START DATA FOR PROCESSING

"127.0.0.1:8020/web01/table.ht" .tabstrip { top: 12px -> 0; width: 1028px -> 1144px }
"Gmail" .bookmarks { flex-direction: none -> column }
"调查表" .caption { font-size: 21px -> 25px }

END DATA FOR PROCESSING
START DATA FOR PROCESSING

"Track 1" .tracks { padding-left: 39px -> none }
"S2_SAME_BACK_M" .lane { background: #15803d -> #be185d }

END DATA FOR PROCESSING

▶ [BRIEF]
Your reply is to repeat, unchanged, the lines above running from the one with "flex-direction: none ->" up to and including the one with "font-size: 21px ->".

▶ [EXERCISE RESPONSE]
"Gmail" .bookmarks { flex-direction: none -> column }
"调查表" .caption { font-size: 21px -> 25px }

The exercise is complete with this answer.